So just recently I have been putting somewhat crypt clues across my social media channels and even on here about having a chap in my life. I have not meant to be so crypt about him but I needed some time alone with him and some time to see if it could work.
And now that I am more comfortable about it all, its time to share a bit more with you all. So here we go………..Remember mystery chap, the guy that made me happy but could not or would not commit, so I walked away because I could not or would not put up with being messed around. Well turns out he can commit and after a couple of months apart he reappeared in my life wanting to commit to me. Fast forward a couple more months and he is my boyfriend and if I am honest he is like a totally different person.
Rightly or wrongly I have never given a man a second chance, for me once its over its over. In fact once I have decided in my mind it is over, it is over no matter whats happened between us, no matter how much they want to change or work through it. Going back has never been an option for me, I know me once I have emotional moved on its over, unfortunately for my partners I usually start emotionally moving on before I even let them know there is a problem so by the time they are even aware I am not happy its too late. I have already 100% decided its over and already started to heal. Certainly not my best trait but it is who I am and I am happy with it.
I am sure we all remember how I was when it ended with mystery chap despite it being me that ended it, there was a solid more four of crying. Then there was the solid four weeks of horrific dating stories in a bid to at least stop thinking about him.
It would seem that Alex (he actually has a name) really did just need some time!!!! Although ladies or gents do not suddenly pick up the phone to the arsehole who has been messing you around for weeks, months or even years. I am absolutely classing Alex as the exception and NOT the rule. For starters if you are considering calling or texting him then already he is the rule because if really wanted you, then it wouldn’t be you picking up the phone. And before you say it, yes he might have text or called you last so technically its your turn, hell no unless he is calling you constantly and turning up at your home/work wanting to actually talk to you then he is not worth your time let alone your heart. If a man won’t commit to you after months of dating he never will, and I know this sounds harsh but it tends to be the truth. We all have a friend or have been that person who has stayed in a relationship much longer than we should have because he was “just really busy”, had a bad break up or some other generic bullshit excuse that deep down we knew was total bullshit but we some how managed to convince ourselves that all they needed was time.

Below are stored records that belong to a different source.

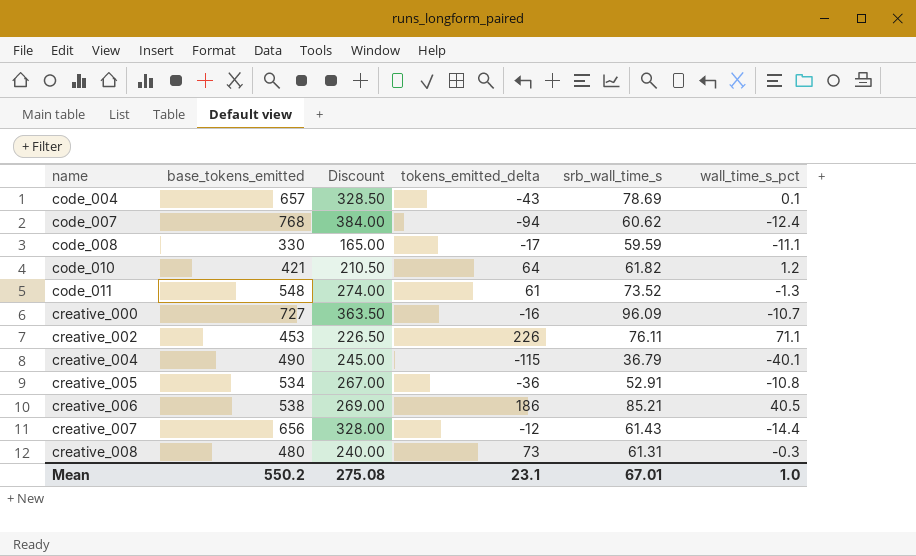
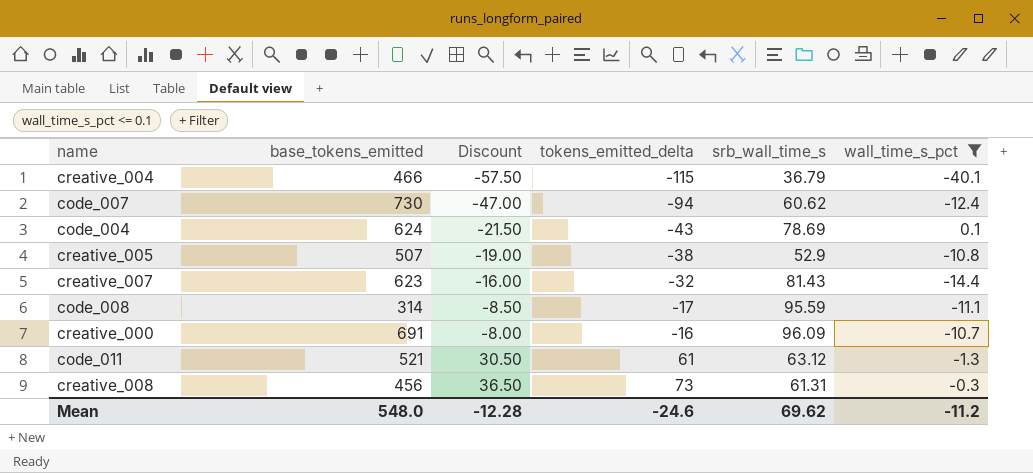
filter: none -> wall_time_s_pct <= 0.1
row order: name ascending -> Discount ascending
column Discount | formula: [base_tokens_emitted] * 0.5 -> [tokens_emitted_delta] * 0.5
creative_004 | base_tokens_emitted: 490 -> 466
code_007 | base_tokens_emitted: 768 -> 730
code_004 | base_tokens_emitted: 657 -> 624
creative_005 | base_tokens_emitted: 534 -> 507
creative_005 | tokens_emitted_delta: -36 -> -38
creative_005 | srb_wall_time_s: 52.91 -> 52.9
creative_007 | base_tokens_emitted: 656 -> 623
creative_007 | tokens_emitted_delta: -12 -> -32
creative_007 | srb_wall_time_s: 61.43 -> 81.43
code_008 | base_tokens_emitted: 330 -> 314
code_008 | srb_wall_time_s: 59.59 -> 95.59
creative_000 | base_tokens_emitted: 727 -> 691
code_011 | base_tokens_emitted: 548 -> 521
code_011 | srb_wall_time_s: 73.52 -> 63.12
creative_008 | base_tokens_emitted: 480 -> 456
Mean | base_tokens_emitted: 550.2 -> 548.0
Mean | Discount: 275.08 -> -12.28
Mean | tokens_emitted_delta: 23.1 -> -24.6
Mean | srb_wall_time_s: 67.01 -> 69.62
Mean | wall_time_s_pct: 1.0 -> -11.2

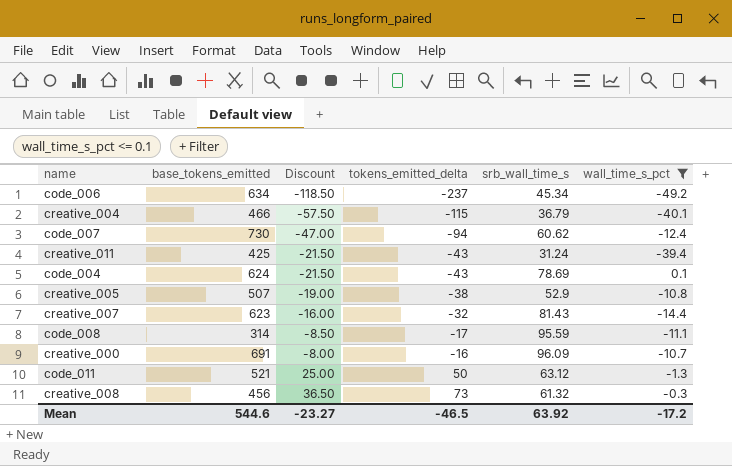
row code_006: none -> 634 | -118.50 | -237 | 45.34 | -49.2
row creative_011: none -> 425 | -21.50 | -43 | 31.24 | -39.4
code_011 | Discount: 30.50 -> 25.00
code_011 | tokens_emitted_delta: 61 -> 50
creative_008 | srb_wall_time_s: 61.31 -> 61.32
Mean | base_tokens_emitted: 548.0 -> 544.6
Mean | Discount: -12.28 -> -23.27
Mean | tokens_emitted_delta: -24.6 -> -46.5
Mean | srb_wall_time_s: 69.62 -> 63.92
Mean | wall_time_s_pct: -11.2 -> -17.2

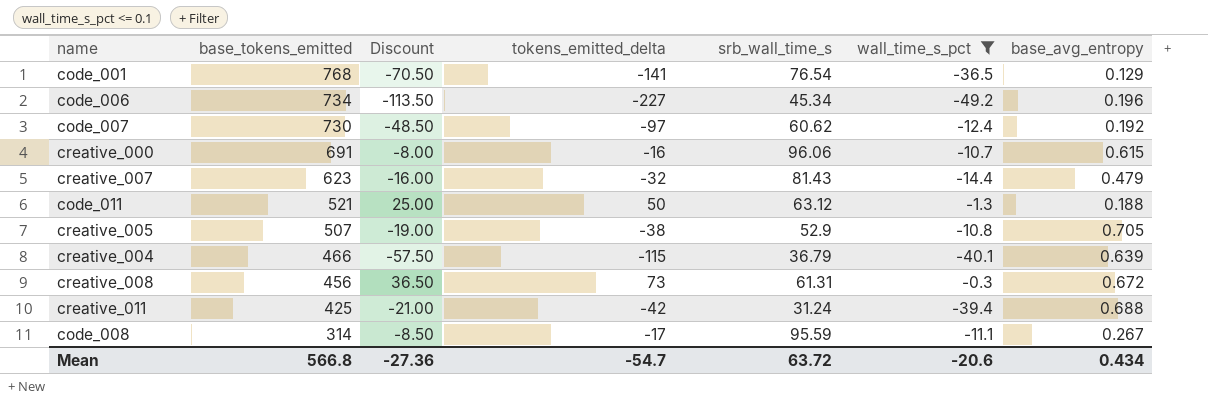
row order: Discount ascending -> base_tokens_emitted descending
column base_avg_entropy | position: none -> 7
row code_004: 624 | -21.50 | -43 | 78.69 | 0.1 -> none
row code_001: none -> 768 | -70.50 | -141 | 76.54 | -36.5 | 0.129
code_006 | base_tokens_emitted: 634 -> 734
code_006 | Discount: -118.50 -> -113.50
code_006 | tokens_emitted_delta: -237 -> -227
code_007 | Discount: -47.00 -> -48.50
code_007 | tokens_emitted_delta: -94 -> -97
creative_000 | srb_wall_time_s: 96.09 -> 96.06
creative_008 | srb_wall_time_s: 61.32 -> 61.31
creative_011 | Discount: -21.50 -> -21.00
creative_011 | tokens_emitted_delta: -43 -> -42
Mean | base_tokens_emitted: 544.6 -> 566.8
Mean | Discount: -23.27 -> -27.36
Mean | tokens_emitted_delta: -46.5 -> -54.7
Mean | srb_wall_time_s: 63.92 -> 63.72
Mean | wall_time_s_pct: -17.2 -> -20.6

Even knowing what I know now I would not go back and change the fact that I walked away from him. I walked away because his lack of commitment was hurting me, and I needed to end what we were to protect my happiness and my soul. And I am 100% sure that if I had stayed nothing would have changed between us, we would still be just dating now. Although I am feeling more positive about us now, a big part of me is still holding back. My biggest concern when he reappeared was that I wouldn’t be able to fully forgive him for hurting me, that I would end up bringing the past up with nasty little comments. Luckily this hasn’t happened. But I am still holding back, I am still protecting myself from him hurting me again which I think is perfectly normal. When anyone says thinks will be different you need to be able to see those changes, you need to be able to feel them because no matter how much someone whats to change, change only happens with action. And without action you are stuck in exactly the same position as before. I can tell you I want to be a full time blogger which of course is believable, you have no reason not to believe it but unless I actually got off my arse and become a full time blogger then I am wasting all our time with constantly going on about it and doing nothing. And of course some of you believe I could do it and we stick with me but why if i’m not not putting any work into it.
At the moment I am still really anxious about us and whether or not we will work out, I am being better about expressing to him how I feel (another relationship issue I struggle with). The last couple of weeks I have been really anxious not necessarily because there is anything wrong but more because I maybe want to see constant change, I want to be able to see that we are on the same page and going in the same direction. I guess the worry comes from knowing I am invested in this now and need to see more that he is, which I know comes with time and in past relationships I have rushed things too much. Now I am trying to slow down a bit which in turn is causing me to become more anxious.
I am not quite ready to put lots of pictures up of us or document our time together. As soon as I know for sure and stop being bloody anxious about it, you will be the first to know. Just know that I am happy and excited to see if we have a future together or not.